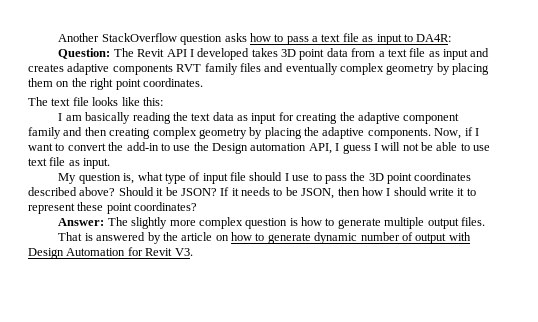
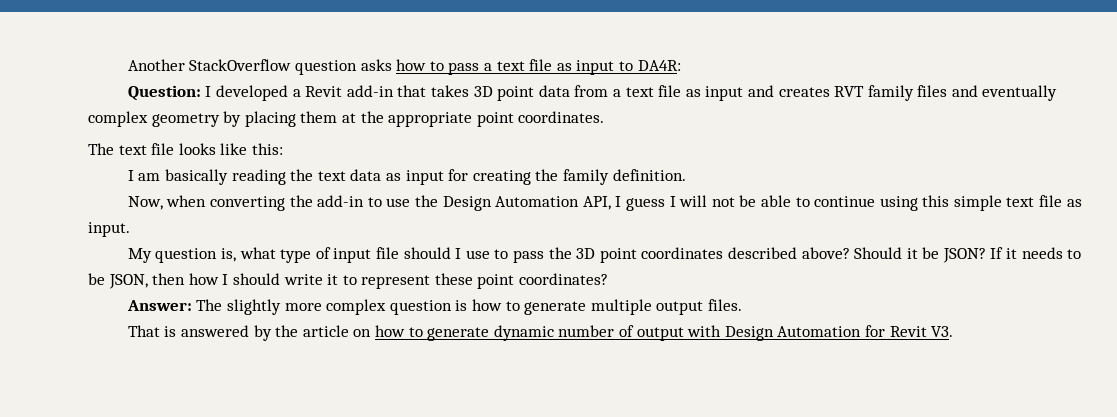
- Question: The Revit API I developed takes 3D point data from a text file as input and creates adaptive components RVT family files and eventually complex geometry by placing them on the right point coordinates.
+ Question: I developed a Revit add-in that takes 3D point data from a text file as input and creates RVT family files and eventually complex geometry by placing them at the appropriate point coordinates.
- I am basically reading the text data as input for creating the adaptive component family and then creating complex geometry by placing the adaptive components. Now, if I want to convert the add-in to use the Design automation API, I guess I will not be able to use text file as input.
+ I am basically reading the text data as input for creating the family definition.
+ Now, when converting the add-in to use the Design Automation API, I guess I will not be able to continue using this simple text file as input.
####################
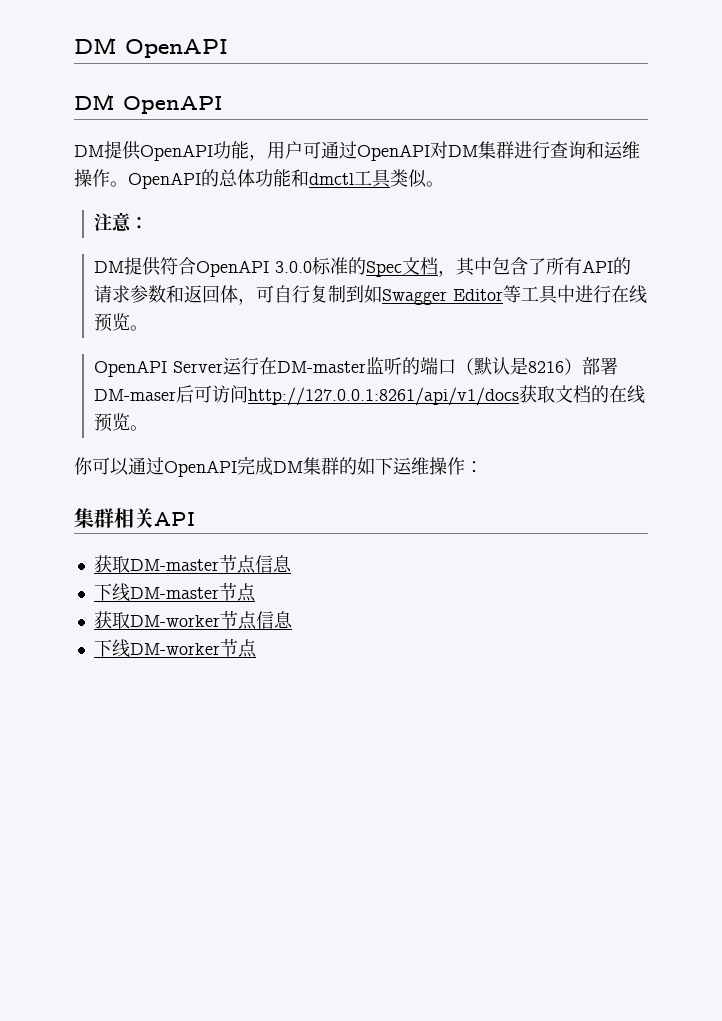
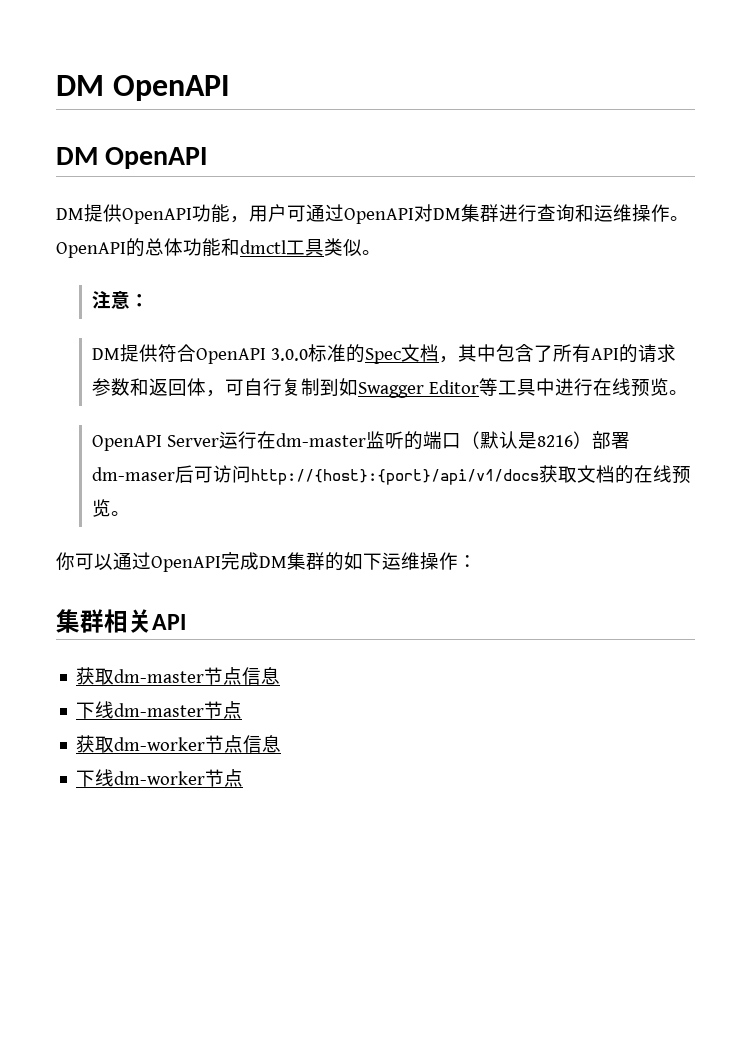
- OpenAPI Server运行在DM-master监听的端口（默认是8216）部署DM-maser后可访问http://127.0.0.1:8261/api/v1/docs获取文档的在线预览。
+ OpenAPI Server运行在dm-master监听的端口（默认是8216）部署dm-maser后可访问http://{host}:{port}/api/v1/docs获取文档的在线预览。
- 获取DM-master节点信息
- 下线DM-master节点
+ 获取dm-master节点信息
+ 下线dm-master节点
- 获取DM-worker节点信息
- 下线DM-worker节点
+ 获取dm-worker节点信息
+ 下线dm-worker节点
####################
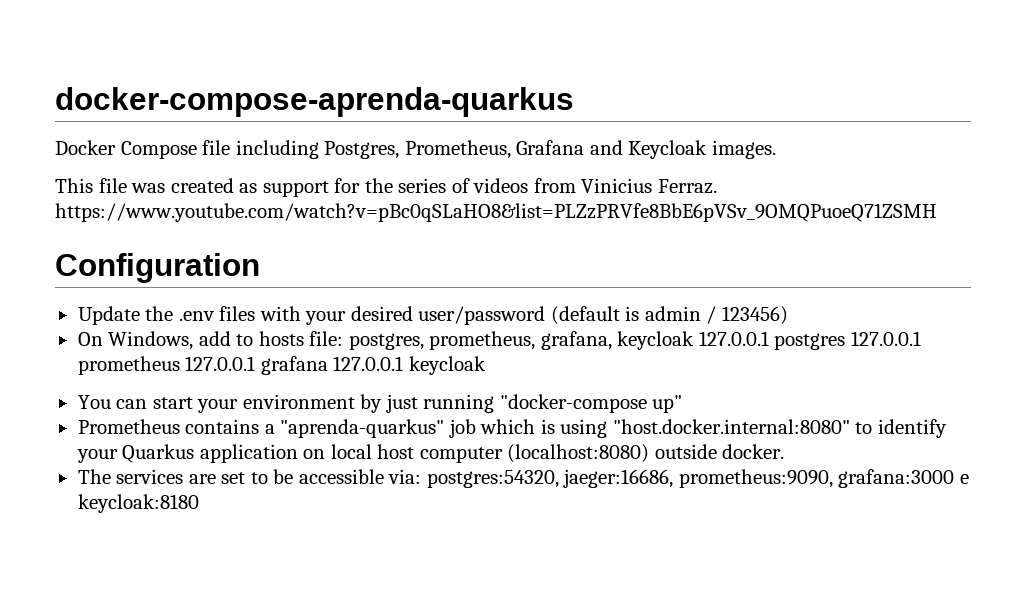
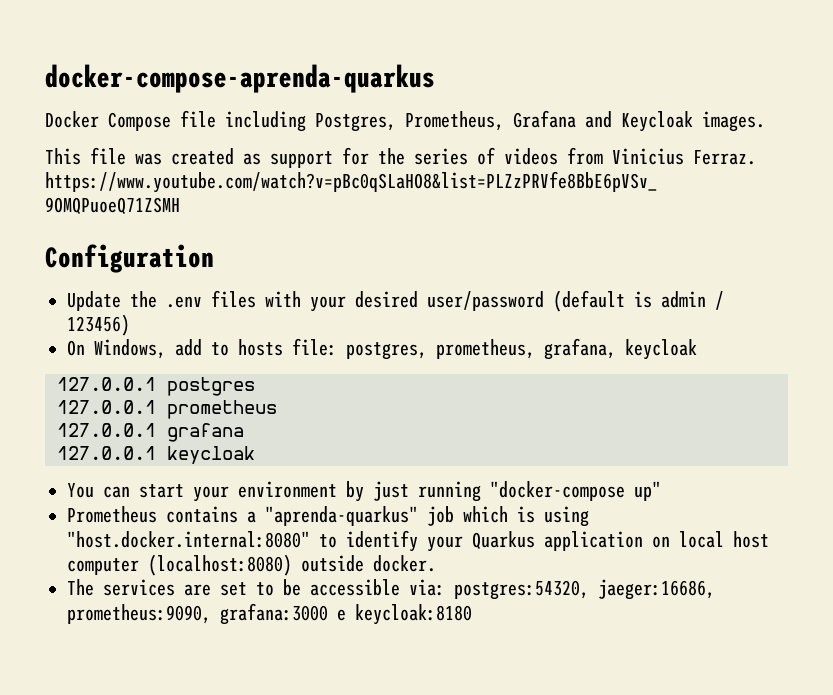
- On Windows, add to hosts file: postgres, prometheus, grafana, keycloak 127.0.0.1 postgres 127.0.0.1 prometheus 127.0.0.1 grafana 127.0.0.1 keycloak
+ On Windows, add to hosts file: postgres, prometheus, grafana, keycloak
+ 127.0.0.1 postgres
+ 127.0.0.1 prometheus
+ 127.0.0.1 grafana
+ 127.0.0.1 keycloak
####################
Look through the entries and copy every line in which the string "developed" appears.

- Question: The Revit API I developed takes 3D point data from a text file as input and creates adaptive components RVT family files and eventually complex geometry by placing them on the right point coordinates.
+ Question: I developed a Revit add-in that takes 3D point data from a text file as input and creates RVT family files and eventually complex geometry by placing them at the appropriate point coordinates.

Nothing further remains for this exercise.